Could you transcribe each record below exactly as written, setting the pictures aside?

TASK DATA Block Start

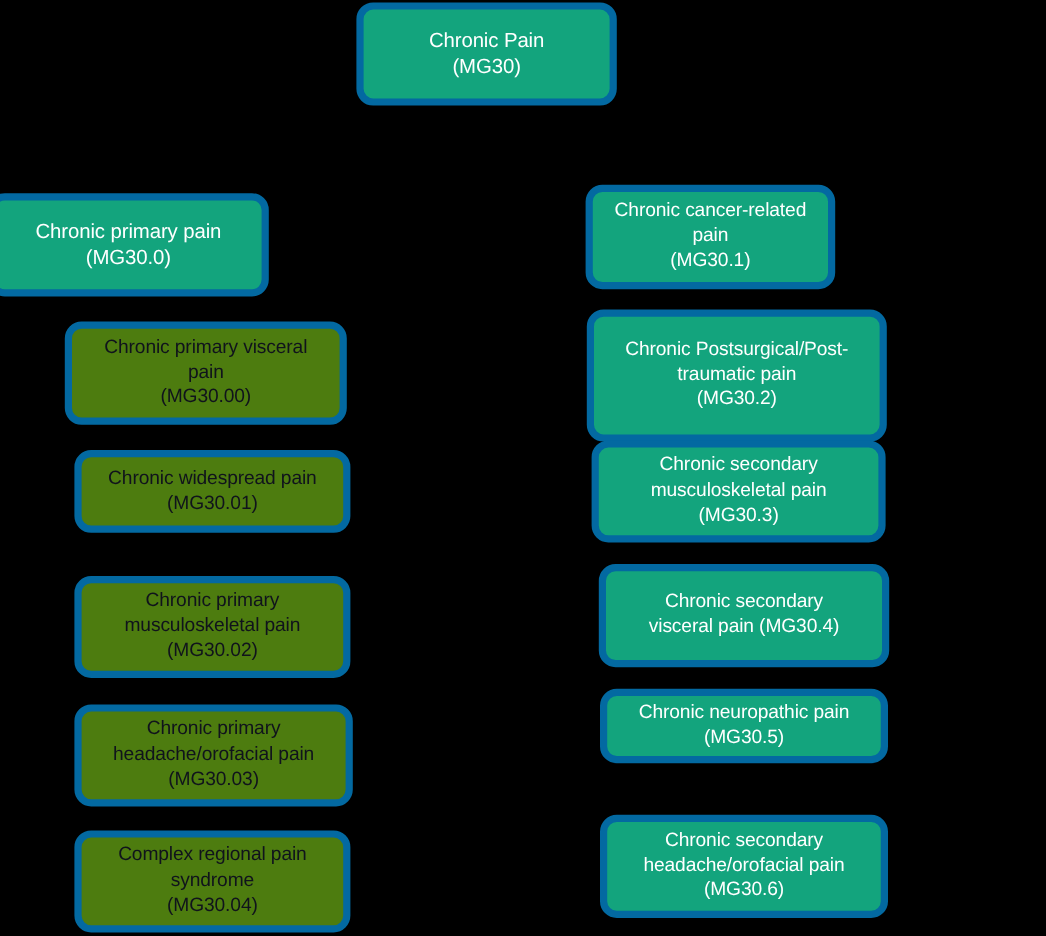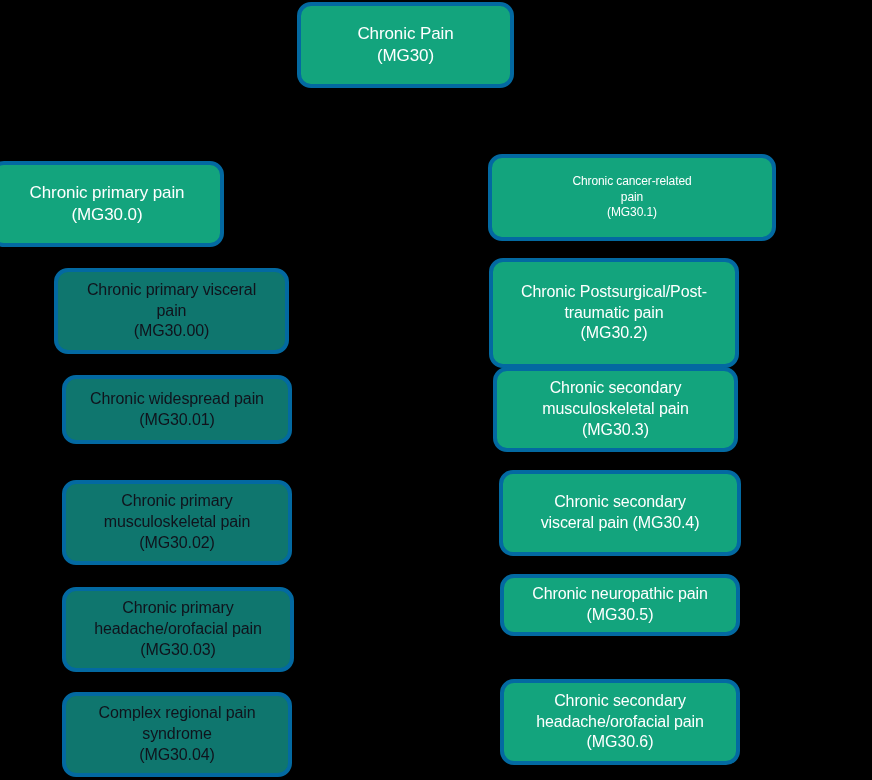--- a/index.html
+++ b/index.html
@@ -24,7 +24,7 @@
     justify-content: center;
     text-align: center;
     border-radius: 14px;
-    border: 4px solid #0369a1;
+    border: 6px solid #0369a1;
     padding: 4px 10px;
     line-height: 1.30;
     white-space: pre-line;

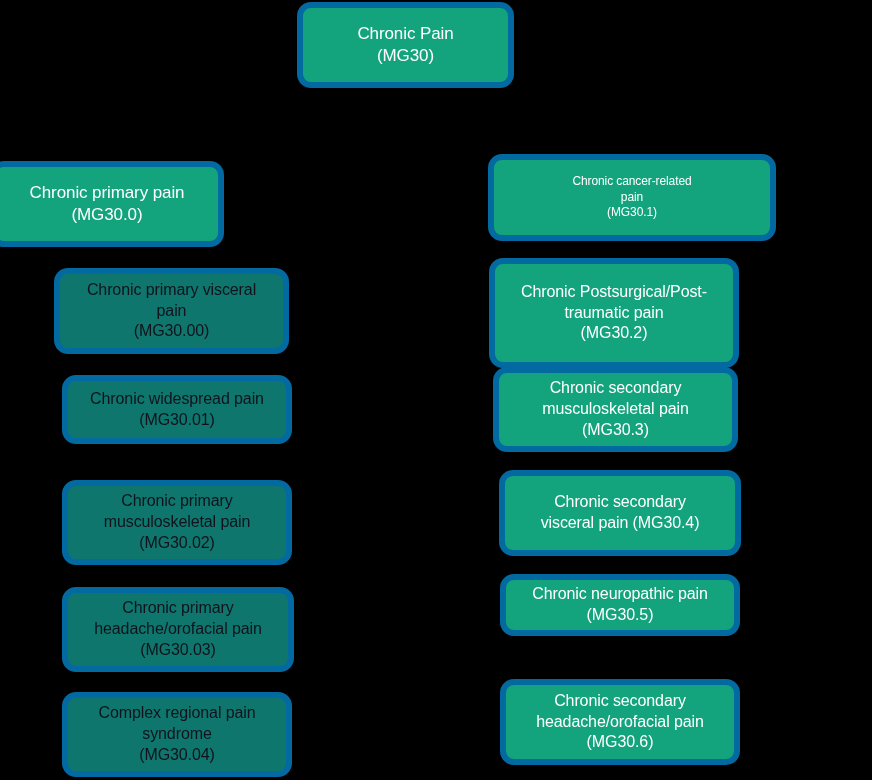--- a/index.html
+++ b/index.html
@@ -67,7 +67,7 @@
     <div class="node secondary" style="left: 62px; top: 692px; width: 230px; height: 85px; font-size: 16px;"><span class="label">Complex regional pain
 syndrome
 (MG30.04)</span></div>
-    <div class="node primary" style="left: 488px; top: 154px; width: 288px; height: 87px; font-size: 12px;"><span class="label">Chronic cancer-related
+    <div class="node primary" style="left: 488px; top: 154px; width: 208px; height: 87px; font-size: 16px;"><span class="label">Chronic cancer-related
 pain
 (MG30.1)</span></div>
     <div class="node primary" style="left: 489px; top: 258px; width: 250px; height: 110px; font-size: 16px;"><span class="label">Chronic Postsurgical/Post-

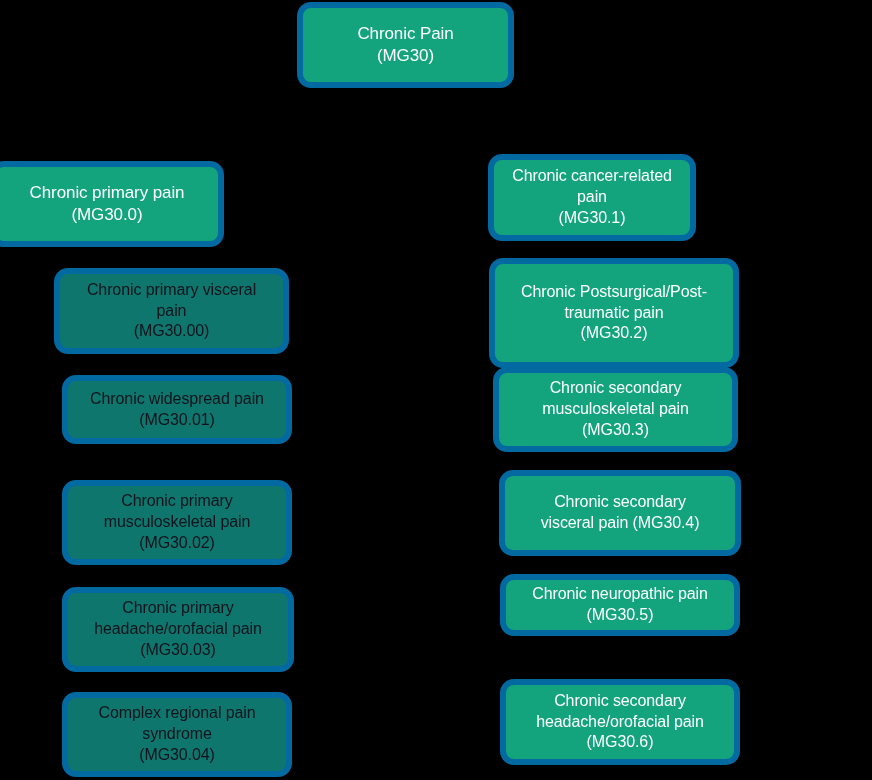--- a/index.html
+++ b/index.html
@@ -36,7 +36,7 @@
     color: #ffffff;
   }
   .node.secondary {
-    background: #0f766e;
+    background: #4d7c0f;
     color: #10131c;
   }
   .node .label {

TASK DATA Block End

OUTPUT OF THE TASK:
--- a/index.html
+++ b/index.html
@@ -24,7 +24,7 @@
     justify-content: center;
     text-align: center;
     border-radius: 14px;
-    border: 4px solid #0369a1;
+    border: 6px solid #0369a1;
     padding: 4px 10px;
     line-height: 1.30;
     white-space: pre-line;

--- a/index.html
+++ b/index.html
@@ -67,7 +67,7 @@
     <div class="node secondary" style="left: 62px; top: 692px; width: 230px; height: 85px; font-size: 16px;"><span class="label">Complex regional pain
 syndrome
 (MG30.04)</span></div>
-    <div class="node primary" style="left: 488px; top: 154px; width: 288px; height: 87px; font-size: 12px;"><span class="label">Chronic cancer-related
+    <div class="node primary" style="left: 488px; top: 154px; width: 208px; height: 87px; font-size: 16px;"><span class="label">Chronic cancer-related
 pain
 (MG30.1)</span></div>
     <div class="node primary" style="left: 489px; top: 258px; width: 250px; height: 110px; font-size: 16px;"><span class="label">Chronic Postsurgical/Post-

--- a/index.html
+++ b/index.html
@@ -36,7 +36,7 @@
     color: #ffffff;
   }
   .node.secondary {
-    background: #0f766e;
+    background: #4d7c0f;
     color: #10131c;
   }
   .node .label {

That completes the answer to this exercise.